Set each record down exactly, excluding all images.

▸ **INFORMATION SHOWN**:
-------
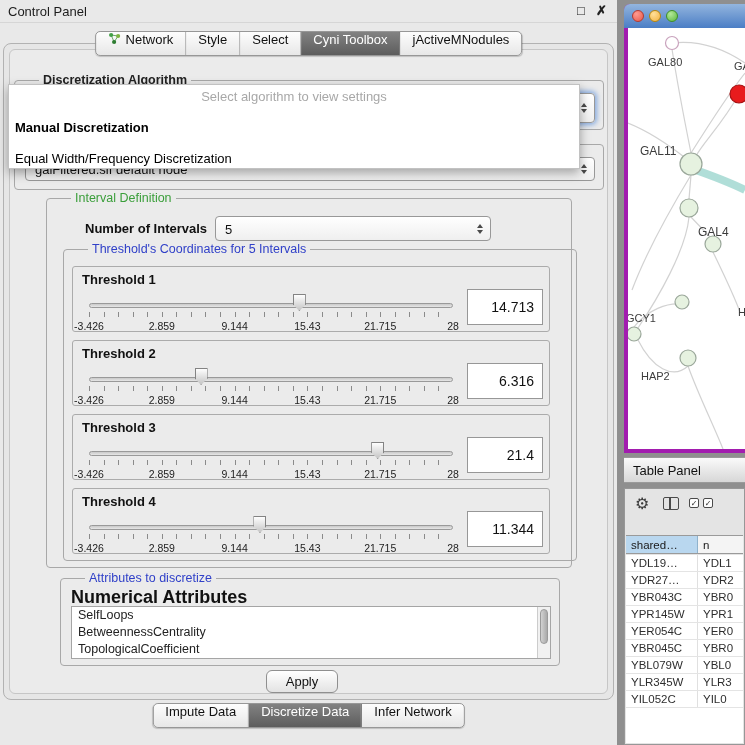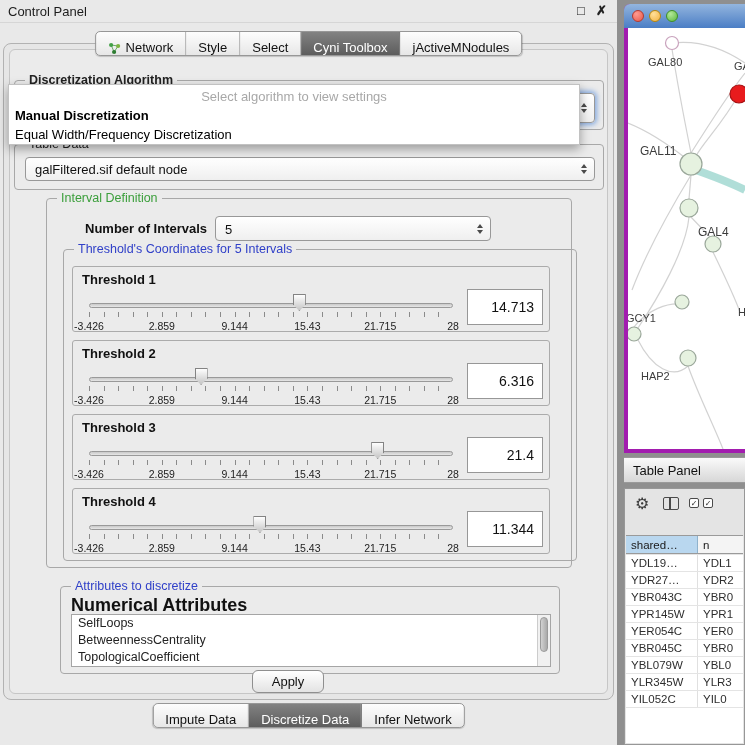"Network" .segbtn { align-items: flex-end -> flex-start }
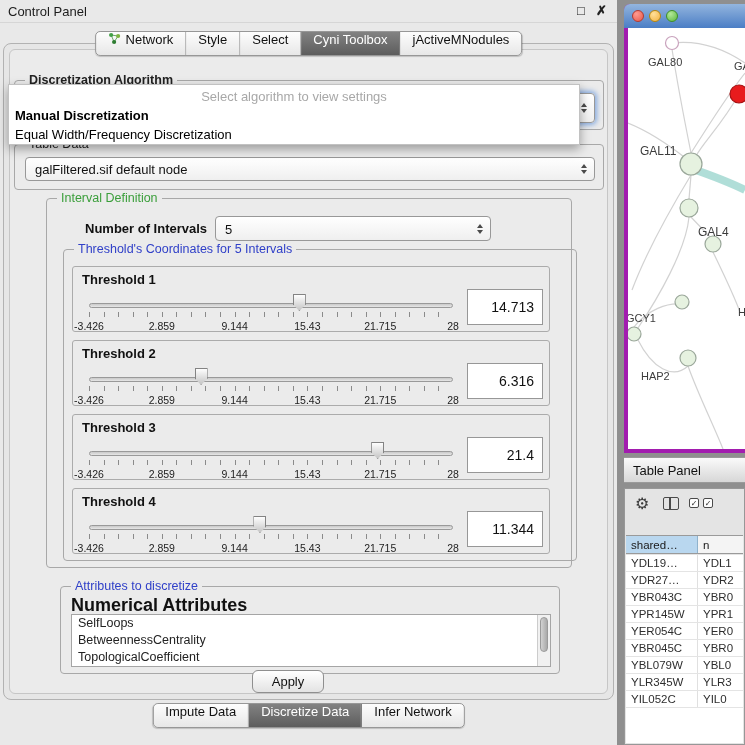"Discretization Algorithm" .group-title { left: 10px -> 24px }
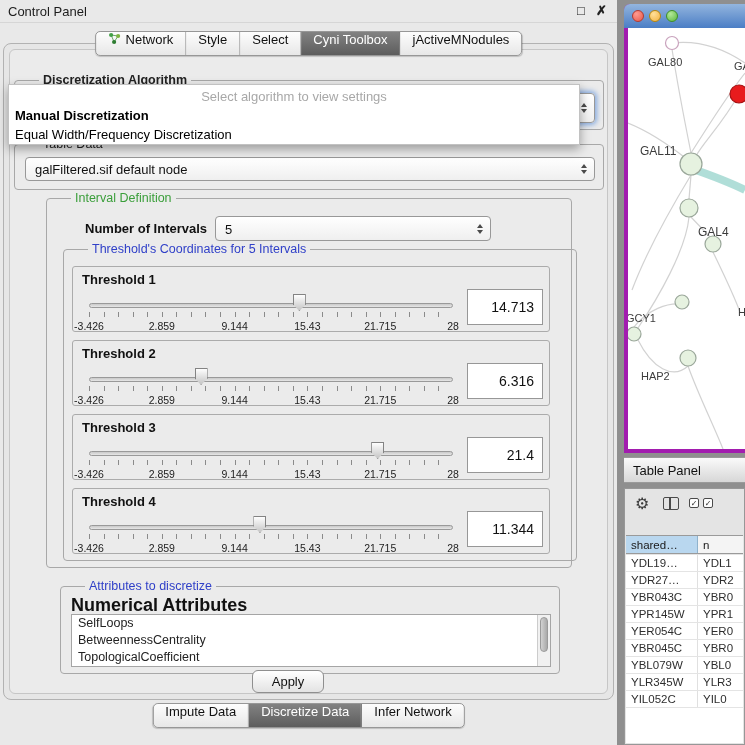"Manual Discretization" .dd-item { margin-top: none -> 12px }
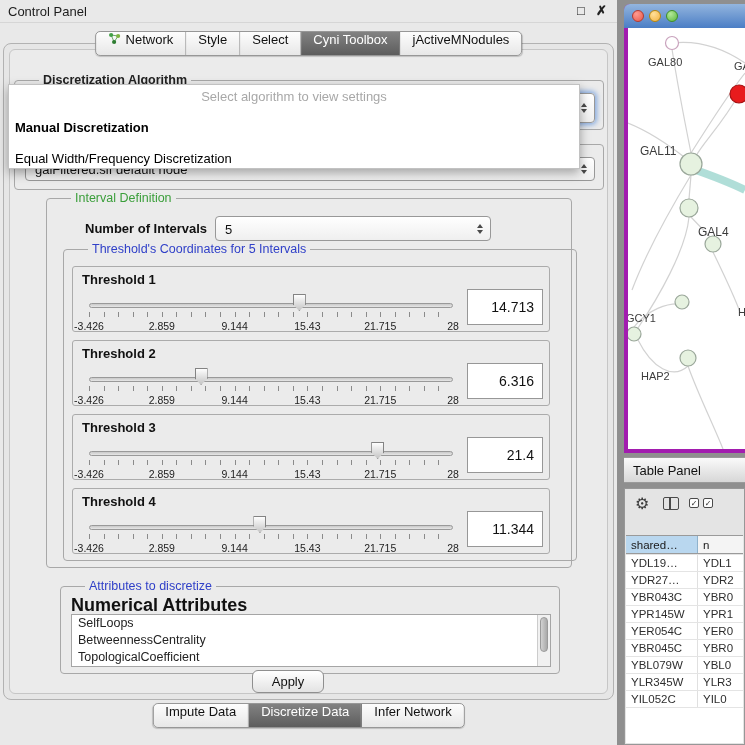"Attributes to discretize" .g-attrs { margin-top: 8px -> none }
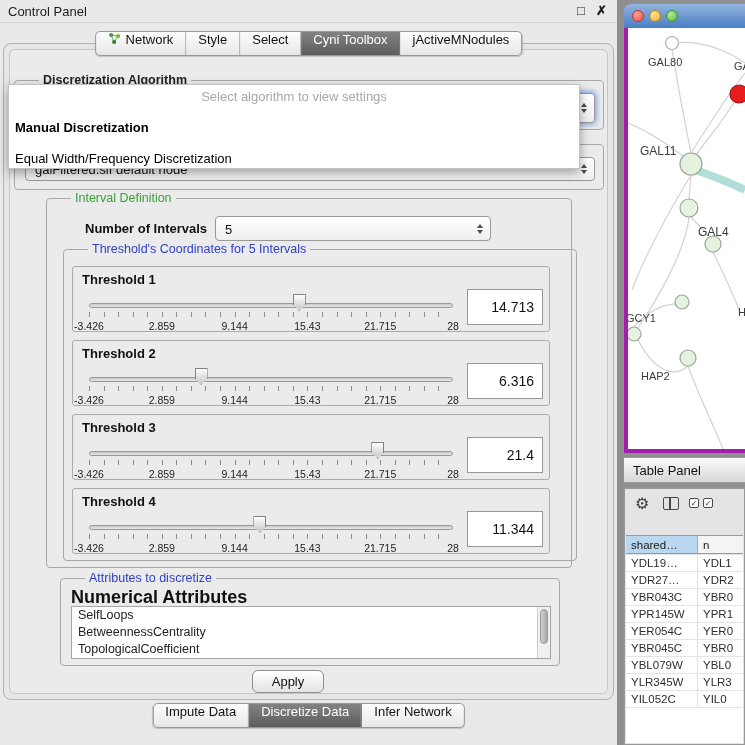"Apply" .apply-btn { left: 252px -> 266px }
-------
▸ **TASK RESULT**:
"Network" .segbtn { align-items: flex-end -> flex-start }
"Discretization Algorithm" .group-title { left: 10px -> 24px }
"Manual Discretization" .dd-item { margin-top: none -> 12px }
"Attributes to discretize" .g-attrs { margin-top: 8px -> none }
"Apply" .apply-btn { left: 252px -> 266px }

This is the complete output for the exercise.